Companies that fail to adapt and evolve will eventually be phased out, and this applies to boards as well. Times are changing and the level of shareholder involvement and engagement with boards will continue to increase, inevitably increasing the costs of staying public and prompting more regulatory changes. Boards need to educate themselves and adapt to these changes.

Boards should feel the pressure as director responsibilities and what they are expected to maintain oversight of are bound to increase. This pressure will naturally lead to greater transparency and objectivity in the boardroom, which in time should foster boards that are more receptive and engaged with shareholders.

The Financial Services Commission (FSC) recently revealed that mandatory ESG reporting is a priority.

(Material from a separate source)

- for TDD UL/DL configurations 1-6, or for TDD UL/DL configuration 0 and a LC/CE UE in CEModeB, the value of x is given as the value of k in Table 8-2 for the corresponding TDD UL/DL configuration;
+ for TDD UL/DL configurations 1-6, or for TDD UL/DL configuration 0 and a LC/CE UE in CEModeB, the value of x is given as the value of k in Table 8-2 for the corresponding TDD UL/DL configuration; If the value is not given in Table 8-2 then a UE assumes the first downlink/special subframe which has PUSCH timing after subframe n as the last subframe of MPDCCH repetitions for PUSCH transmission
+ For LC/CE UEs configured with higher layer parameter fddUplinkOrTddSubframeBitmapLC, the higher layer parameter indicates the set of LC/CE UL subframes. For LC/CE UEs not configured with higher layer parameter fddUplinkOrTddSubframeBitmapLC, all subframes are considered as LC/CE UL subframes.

How do local investors tend to view ESG?

While ESG has become a widely recognized term, many investors perceive it merely as an investment theme some fund managers may offer to attract ESG-conscious investors.

The FSC's upcoming ESG disclosure requirements may not be enough to enhance investor focus on ESG, perhaps indicating the need for a more mature investment culture in Korea.

What trends have you observed in Korean activism?

While, traditionally, Korean activism has involved investors building stakes in companies before advancing proposals, 2023 saw innovative attempts by some shareholders to implement activist strategies while simultaneously launching public tender offers. We saw a significant rise in the number of public tender offers in 2023 compared to 2022, with various funds adopting open purchase strategies and delisting investment strategies. Additionally, the use of special shareholder meetings to defend against activism strategies became more prevalent.

Looking at 2024, although the number of shareholder proposals subject to a vote in Korea is expected to increase, the quality of these proposals may decline. Proposals submitted by coalitions of minority shareholders often lack the rationale and compelling business arguments to gain institutional investors' sympathy and, therefore, their support.

Although some proposals are in need of improvement, I see this as a transitional phase towards a healthy capital market, and I believe these engagements serve as a valuable opportunity for companies to change their perception of shareholders and understand that engagements can be positive and can help foster long-term value creation.

Another interesting development is how activism in Korea is diversifying. We are seeing more campaigns launched by individual investors, larger activist funds, proposals from public investment institutions and even family disputes among insider shareowners.